Personal information
- Born: June 6, 1962 (age 64) Carmona, Spain
- Listed height: 6 ft 8.75 in (2.05 m)
- Listed weight: 200 lb (91 kg)

Career information
- NBA draft: 1984: undrafted
- Playing career: 1978–1998
- Position: Power forward
- Number: 15

Career history
- 1978–1983: Círcol Catòlic
- 1983–1986: Joventut Badalona
- 1986–1998: FC Barcelona

Career highlights
- FIBA Europe SuperCup champion (1986); FIBA Korać Cup champion (1987); 7× Spanish League champion (1987–1989, 1990, 1995–1997); 4× Spanish King's Cup winner (1987, 1988, 1991, 1994); Spanish Prince's Cup winner (1988); No. 4 retired by FC Barcelona;

= Andrés Jiménez (basketball) =

Spanish basketball player

Andrés Jiménez Fernández (born 6 June 1962) is a Spanish former professional basketball player.
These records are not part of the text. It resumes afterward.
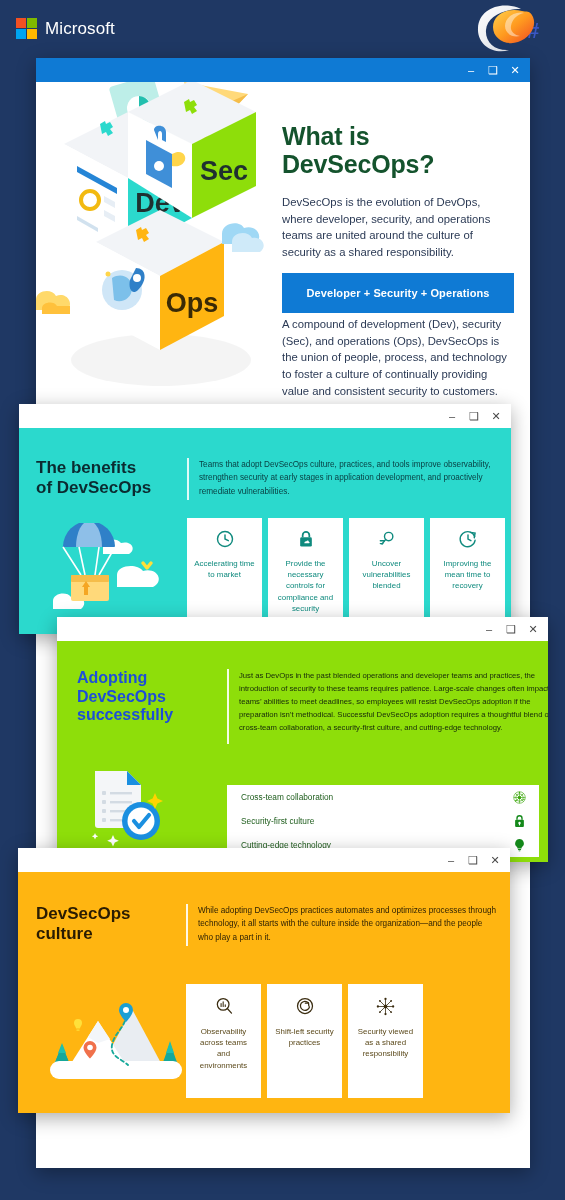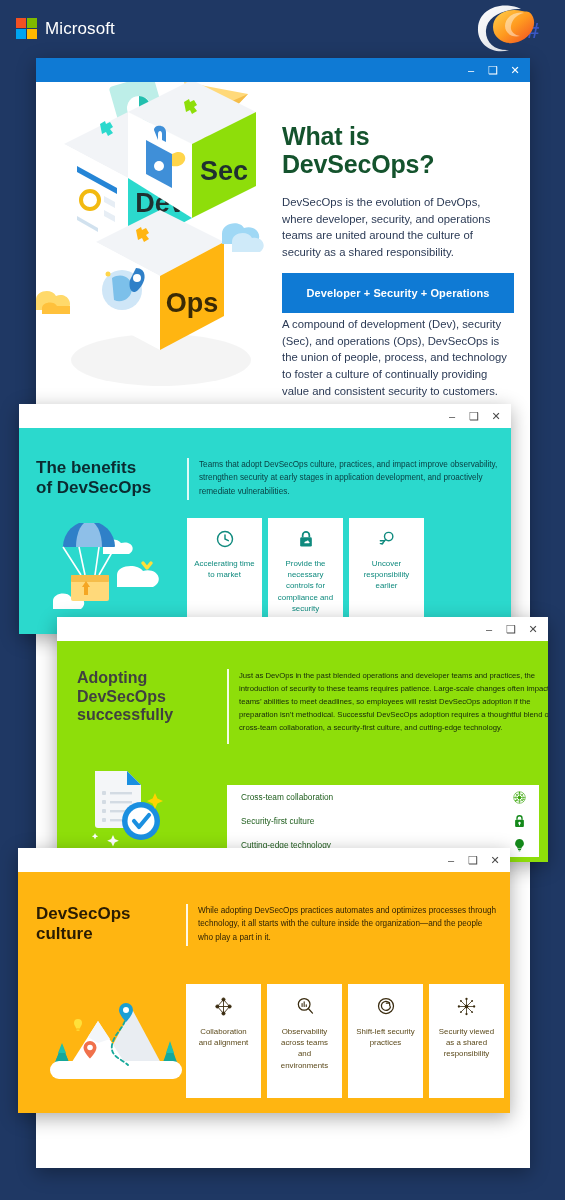"Teams that adopt DevSecOps culture," div { text: impact -> tools }
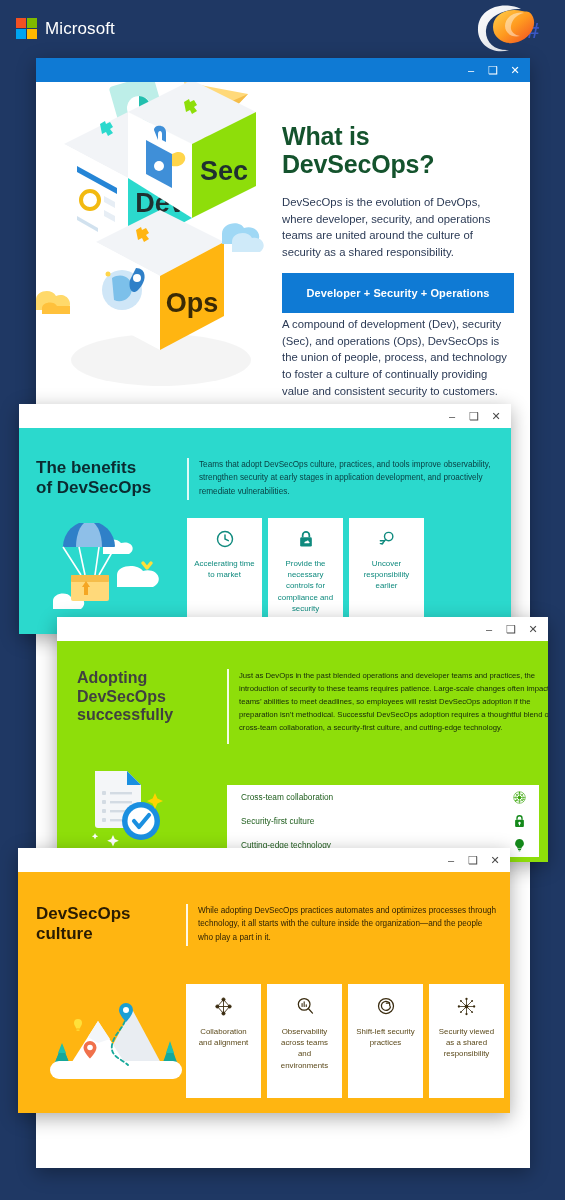"Uncover responsibility earlier" div.tile-label { text: responsibility earlier -> vulnerabilities blended }
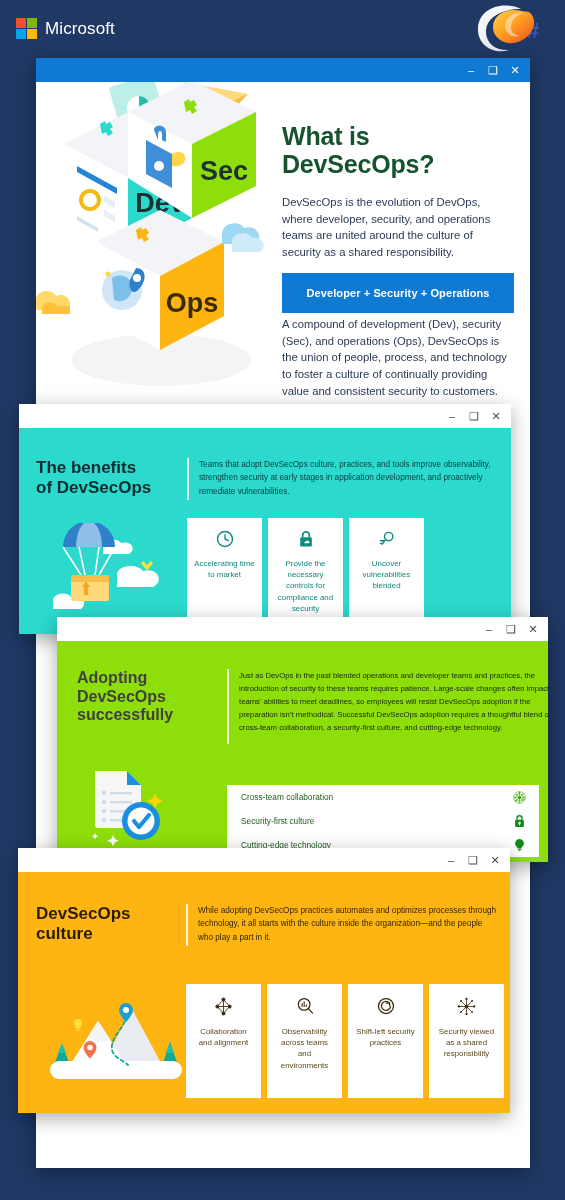"Improving the mean time to" div.tile { html: none -> <div> <div> <svg> <path></path> <path></path> <path></path> </svg> </div> <div>Improving the mean time to recovery</div> </div> }
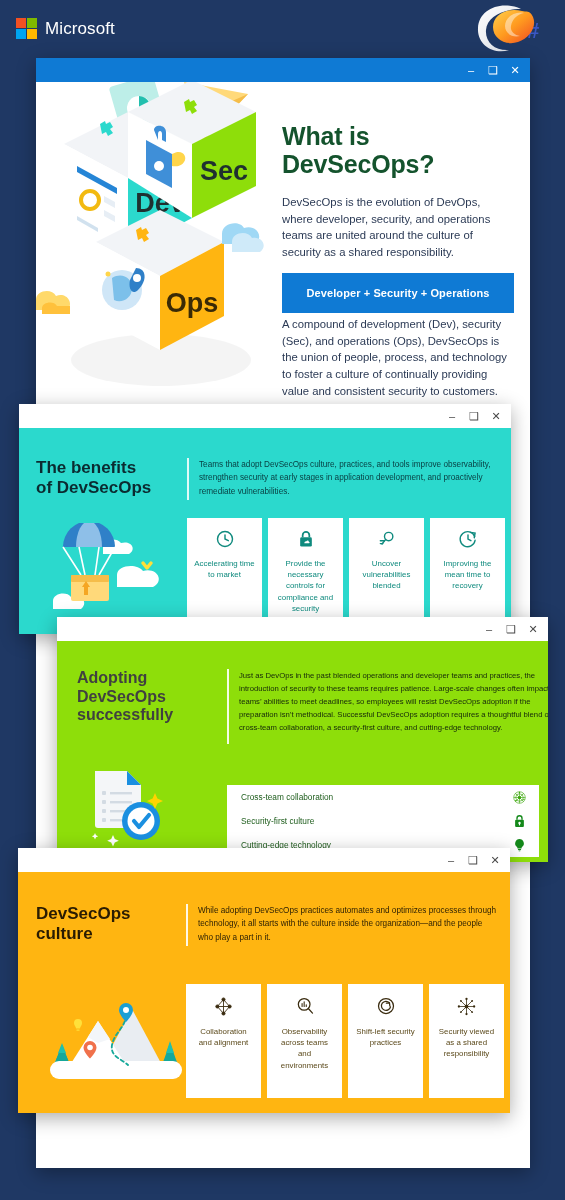"Adopting" #c3-title { color: #404040 -> #1d4ed8 }
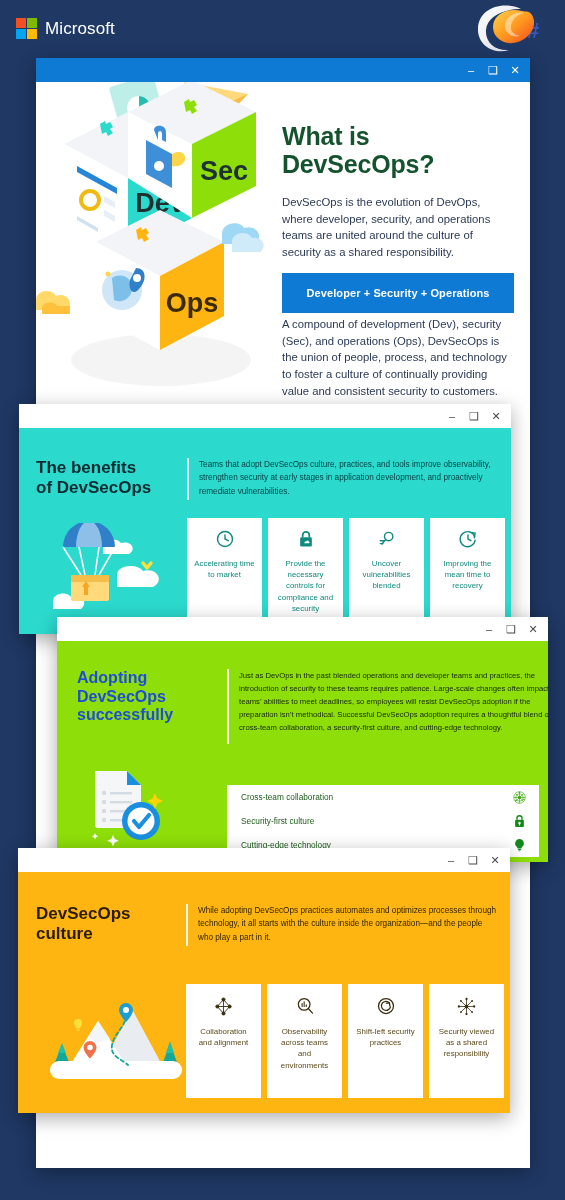"Collaboration and alignment" div.tile { html: <div> <div> <svg> <path></path> <circle></circle> <circle></circle> <circle></circle> <circle></circle> <path></path> </svg> </div> <div>Collaboration and alignment</div> </div> -> none }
At a height of 2.05 m (6'8 ") tall, he played at the power forward position.

==Professional career==
Jiménez started with Joventut Badalona and in 1986 FC Barcelona Bàsquet of the Spanish top-tier level Liga ACB acquired him for a fee of 15 million pesetas (90.000 euros). While playing with FC Barcelona, he won the 1986–87 season's FIBA Korać Cup title. His number 4 jersey was retired by FC Barcelona.

==National team career==
Jiménez also played for Spain's senior national team at the 1984 Summer Olympics, where they won a silver medal, at the 1988 Summer Olympic Games, and at the 1992 Summer Olympic Games.

He also played with Spain at 4 FIBA World Cups: (1982, 1986, 1990 and 1994). He totaled 33 games played and 345 points (10.5 ppg.) scored during those competitions.

Jiménez also played at 4 EuroBaskets:1983, where he won a silver medal, 1985 and 1987 4th place and 1989 5th.
He totaled 27 games played and 377 points (14.0 ppg.) scored during those competitions.